## WORK REQUIRED
Omit all pictures and transcribe only the lines in the entries below that run from the line with "- 将根目录的index.h" through the line with "- shadcdn/ui Beautifully".
--- START ---
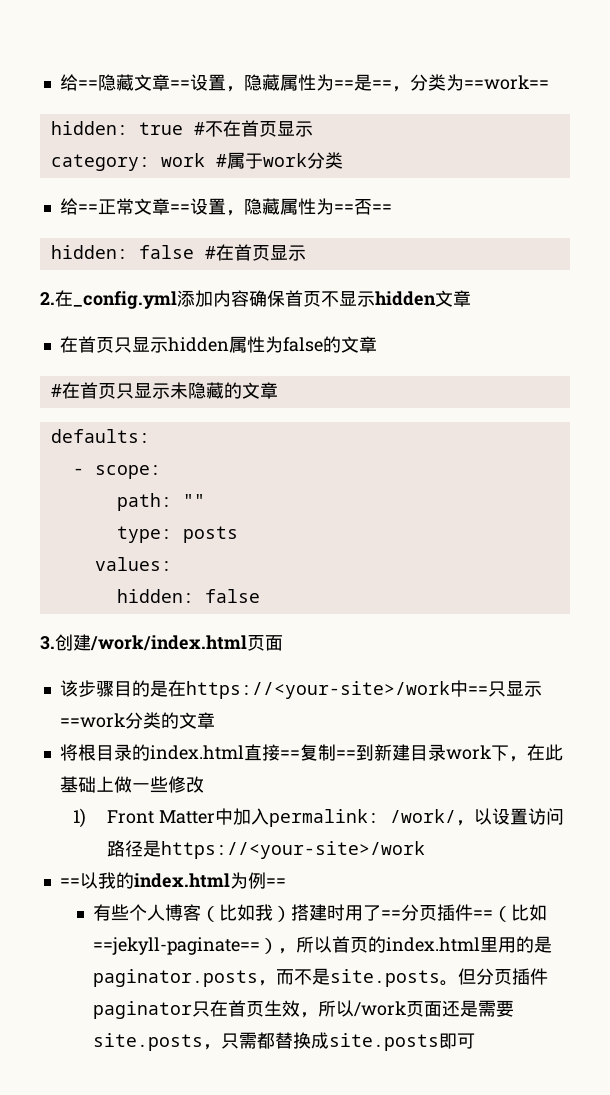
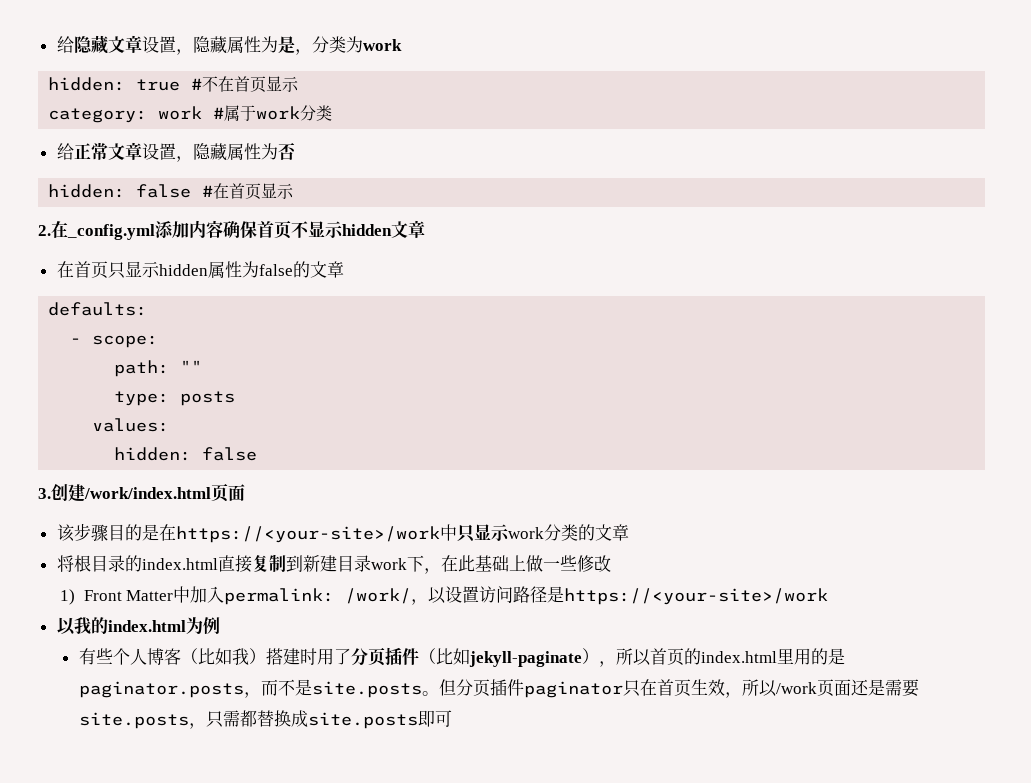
- 给==隐藏文章==设置，隐藏属性为==是==，分类为==work==
+ 给隐藏文章设置，隐藏属性为是，分类为work
- 给==正常文章==设置，隐藏属性为==否==
+ 给正常文章设置，隐藏属性为否
- #在首页只显示未隐藏的文章
- 该步骤目的是在https://<your-site>/work中==只显示==work分类的文章
+ 该步骤目的是在https://<your-site>/work中只显示work分类的文章
- 将根目录的index.html直接==复制==到新建目录work下，在此基础上做一些修改
+ 将根目录的index.html直接复制到新建目录work下，在此基础上做一些修改
- ==以我的index.html为例==
+ 以我的index.html为例
- 有些个人博客（比如我）搭建时用了==分页插件==（比如==jekyll-paginate==），所以首页的index.html里用的是paginator.posts，而不是site.posts。
+ 有些个人博客（比如我）搭建时用了分页插件（比如jekyll-paginate），所以首页的index.html里用的是paginator.posts，而不是site.posts。

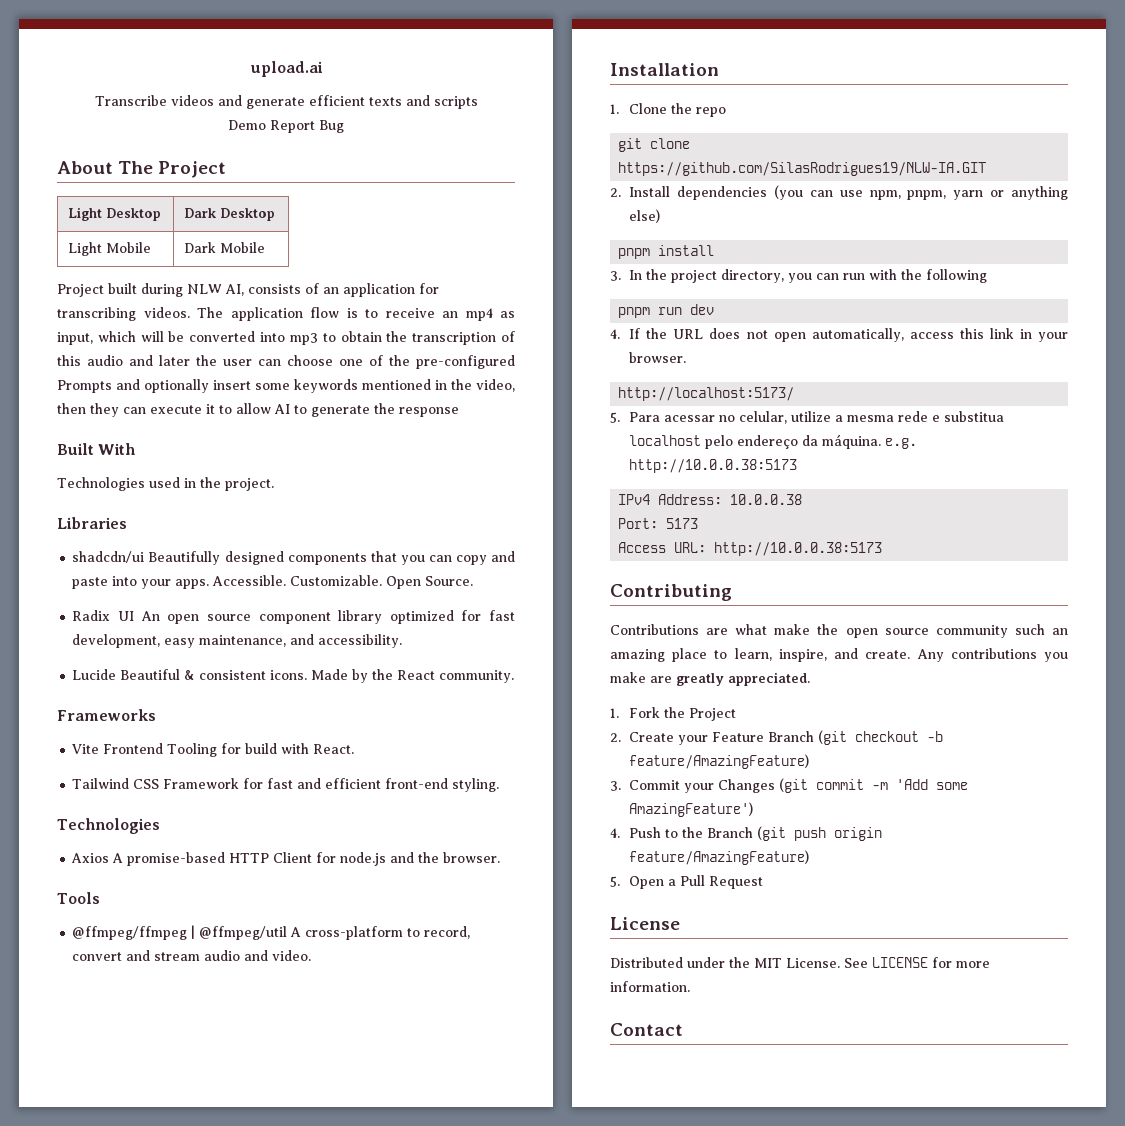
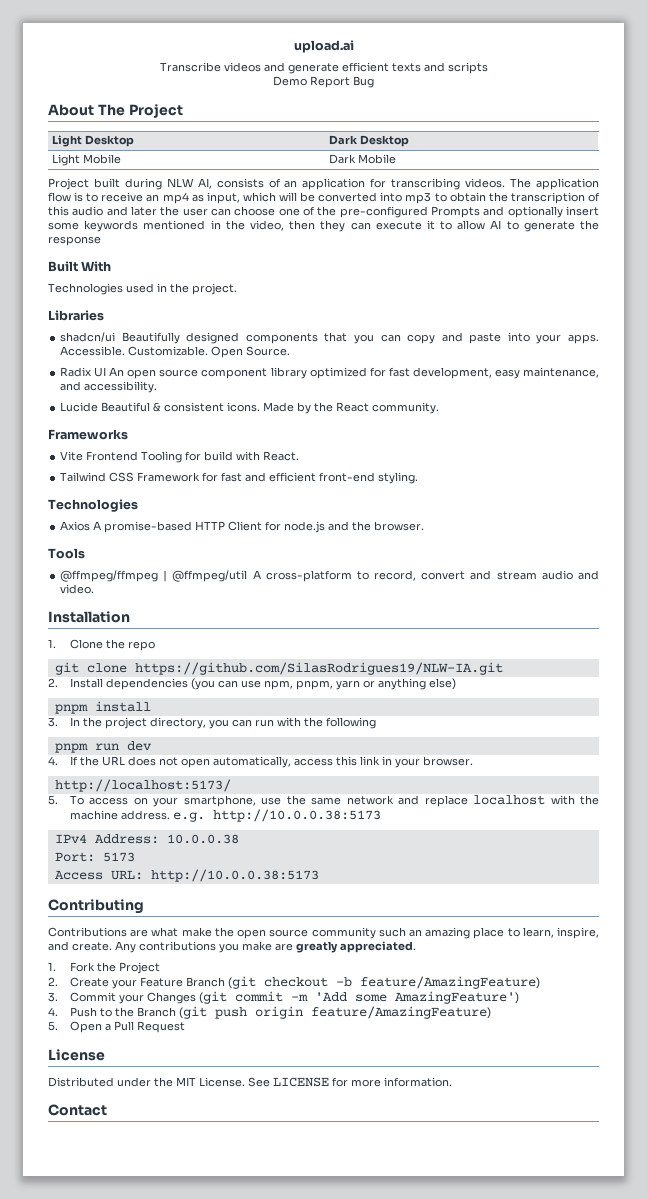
- shadcdn/ui Beautifully designed components that you can copy and paste into your apps.
+ shadcn/ui Beautifully designed components that you can copy and paste into your apps.
- git clone https://github.com/SilasRodrigues19/NLW-IA.GIT
+ git clone https://github.com/SilasRodrigues19/NLW-IA.git
- 5. Para acessar no celular, utilize a mesma rede e substitua localhost pelo endereço da máquina. e.g. http://10.0.0.38:5173
+ 5. To access on your smartphone, use the same network and replace localhost with the machine address. e.g. http://10.0.0.38:5173

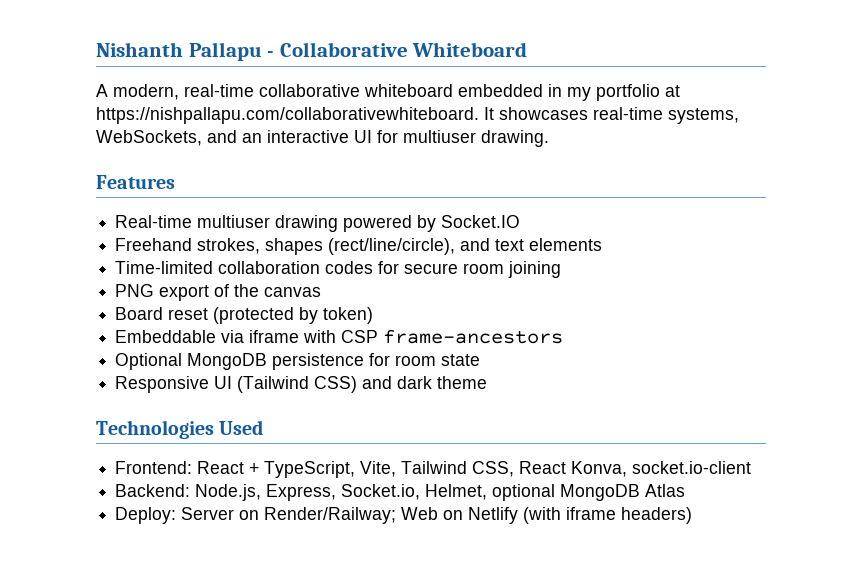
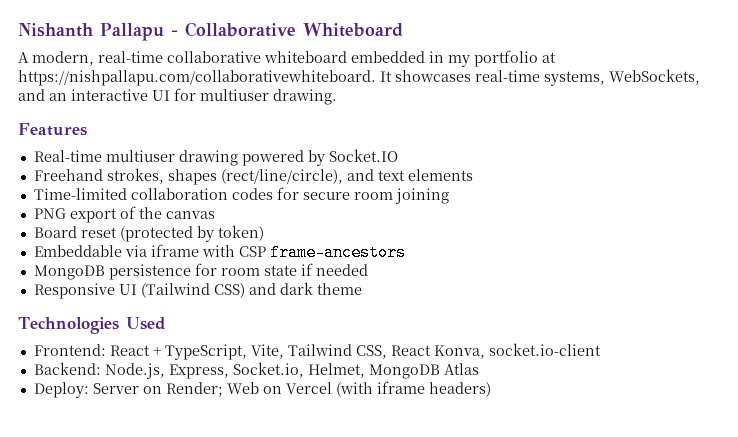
- Optional MongoDB persistence for room state
+ MongoDB persistence for room state if needed
- Backend: Node.js, Express, Socket.io, Helmet, optional MongoDB Atlas
+ Backend: Node.js, Express, Socket.io, Helmet, MongoDB Atlas
- Deploy: Server on Render/Railway; Web on Netlify (with iframe headers)
+ Deploy: Server on Render; Web on Vercel (with iframe headers)

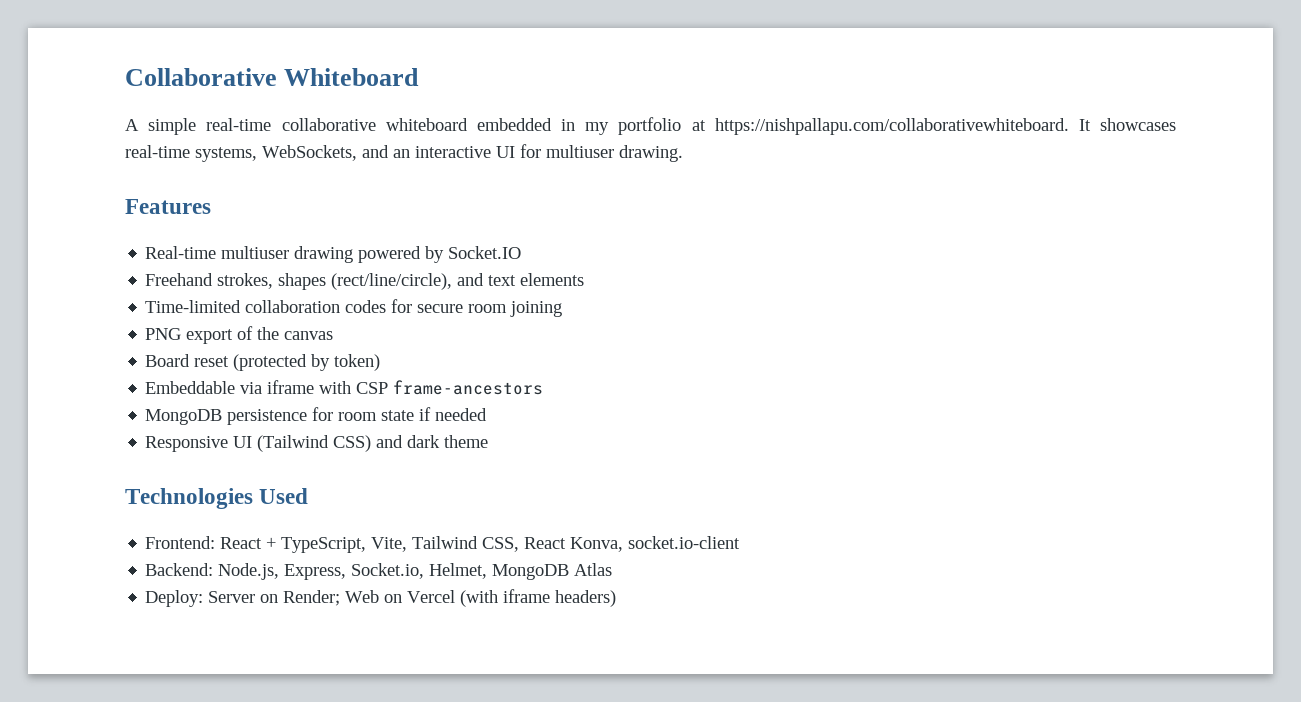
- Nishanth Pallapu - Collaborative Whiteboard
+ Collaborative Whiteboard
- A modern, real-time collaborative whiteboard embedded in my portfolio at https://nishpallapu.com/collaborativewhiteboard. It showcases real-time systems, WebSockets, and an interactive UI for multiuser drawing.
+ A simple real-time collaborative whiteboard embedded in my portfolio at https://nishpallapu.com/collaborativewhiteboard. It showcases real-time systems, WebSockets, and an interactive UI for multiuser drawing.

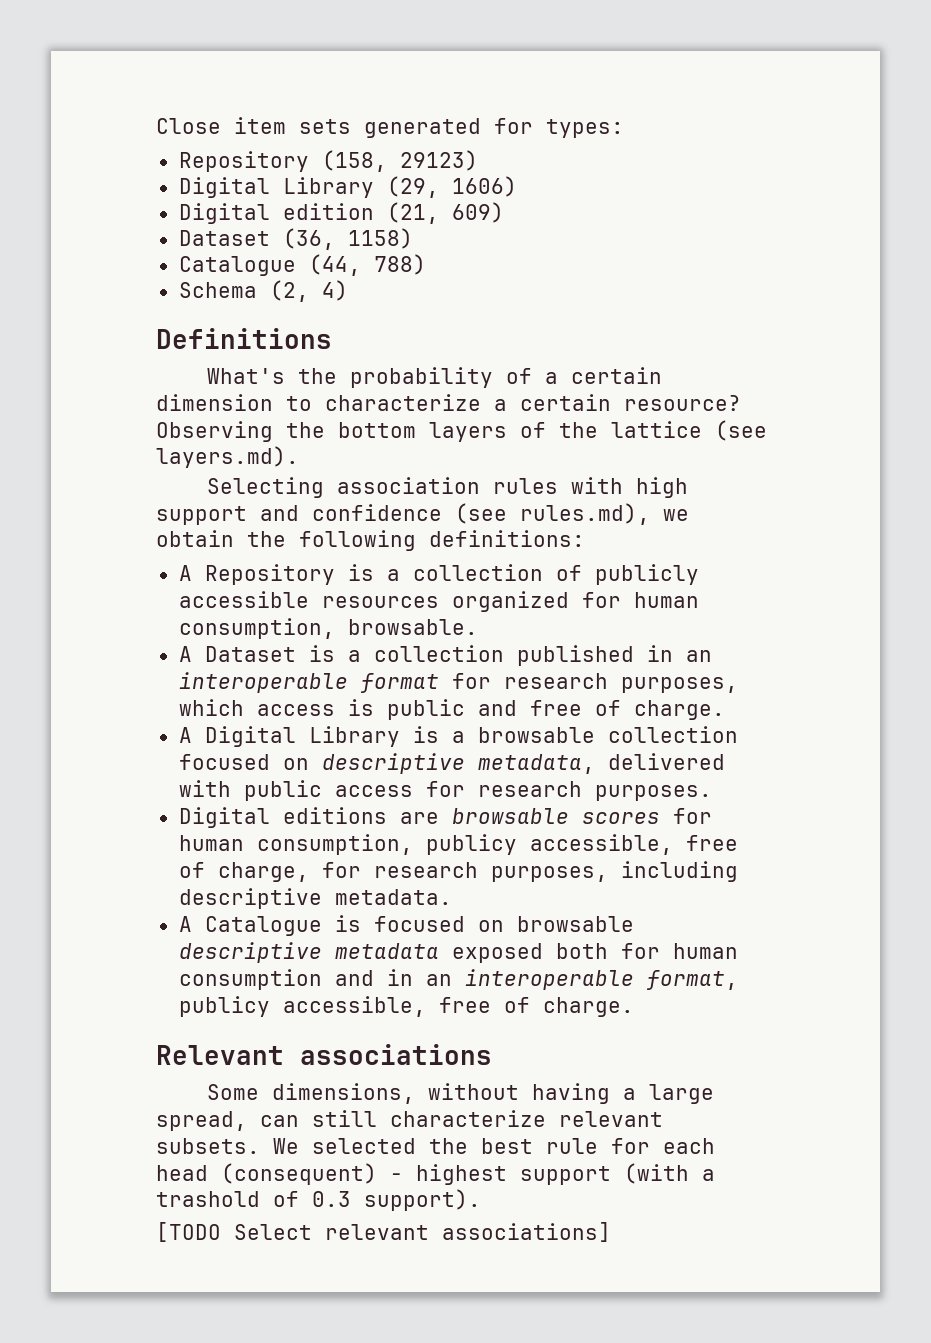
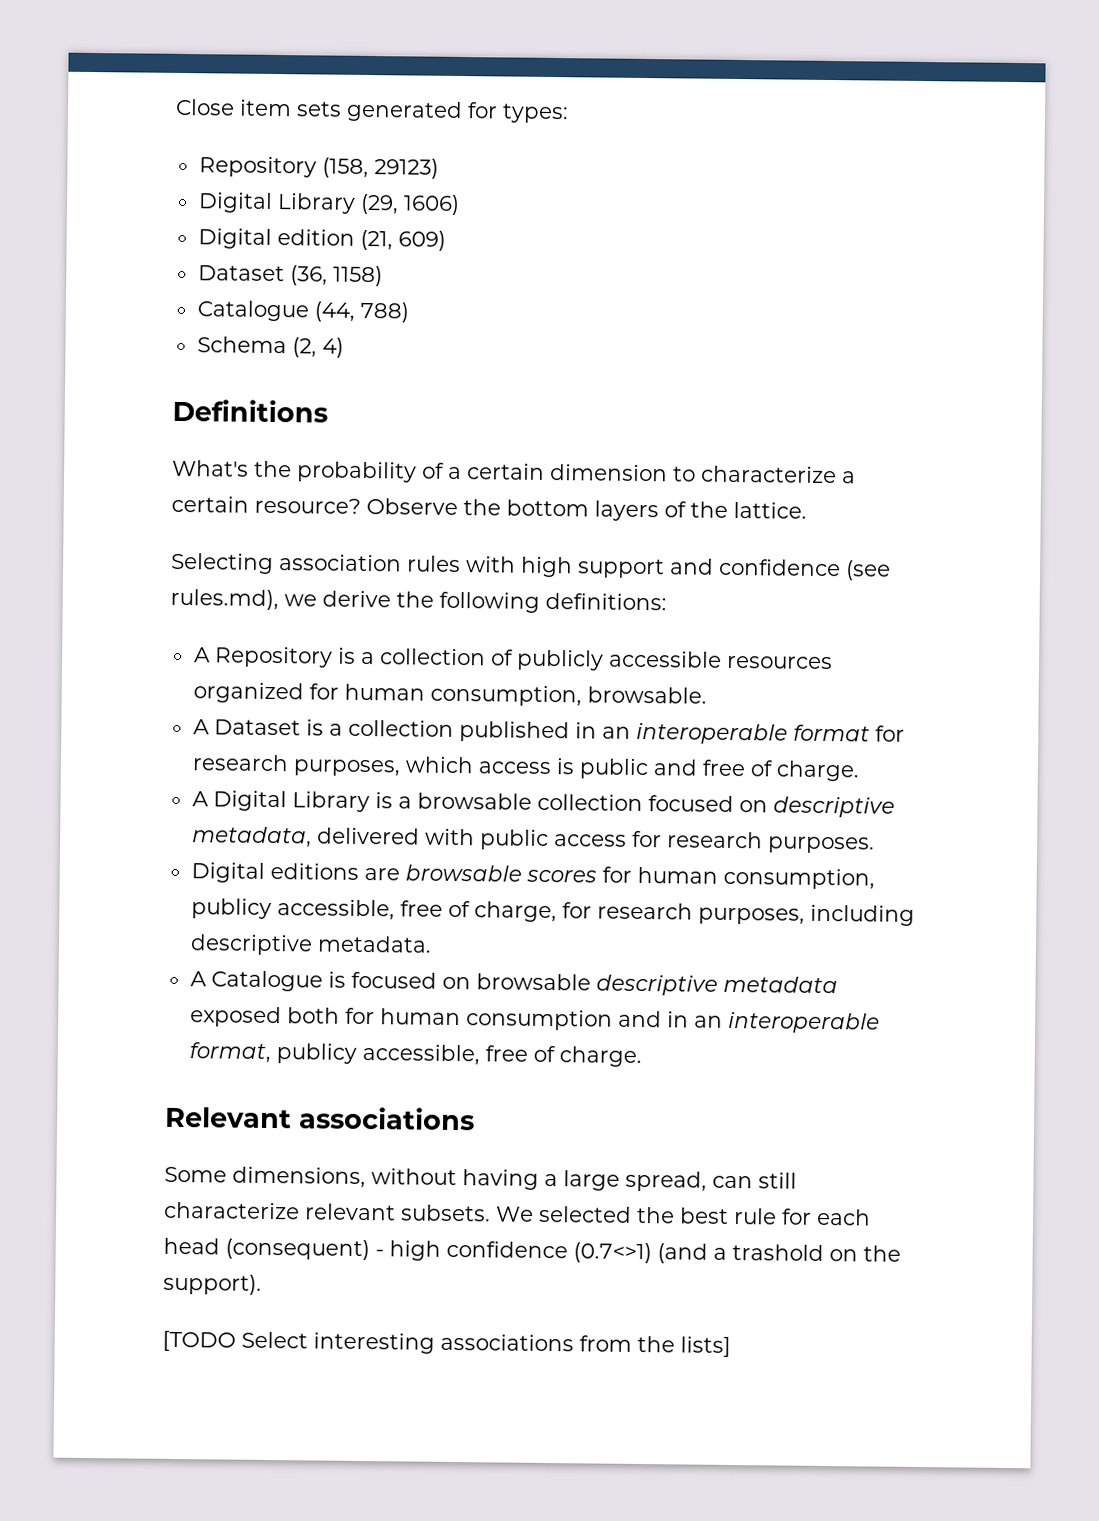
- Observing the bottom layers of the lattice (see layers.md).
+ Observe the bottom layers of the lattice.
- Selecting association rules with high support and confidence (see rules.md), we obtain the following definitions:
+ Selecting association rules with high support and confidence (see rules.md), we derive the following definitions:
- We selected the best rule for each head (consequent) - highest support (with a trashold of 0.3 support).
- [TODO Select relevant associations]
+ We selected the best rule for each head (consequent) - high confidence (0.7<>1) (and a trashold on the support).
+ [TODO Select interesting associations from the lists]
--- END ---
## WRITTEN SOLUTION
- 将根目录的index.html直接==复制==到新建目录work下，在此基础上做一些修改
+ 将根目录的index.html直接复制到新建目录work下，在此基础上做一些修改
- ==以我的index.html为例==
+ 以我的index.html为例
- 有些个人博客（比如我）搭建时用了==分页插件==（比如==jekyll-paginate==），所以首页的index.html里用的是paginator.posts，而不是site.posts。
+ 有些个人博客（比如我）搭建时用了分页插件（比如jekyll-paginate），所以首页的index.html里用的是paginator.posts，而不是site.posts。

- shadcdn/ui Beautifully designed components that you can copy and paste into your apps.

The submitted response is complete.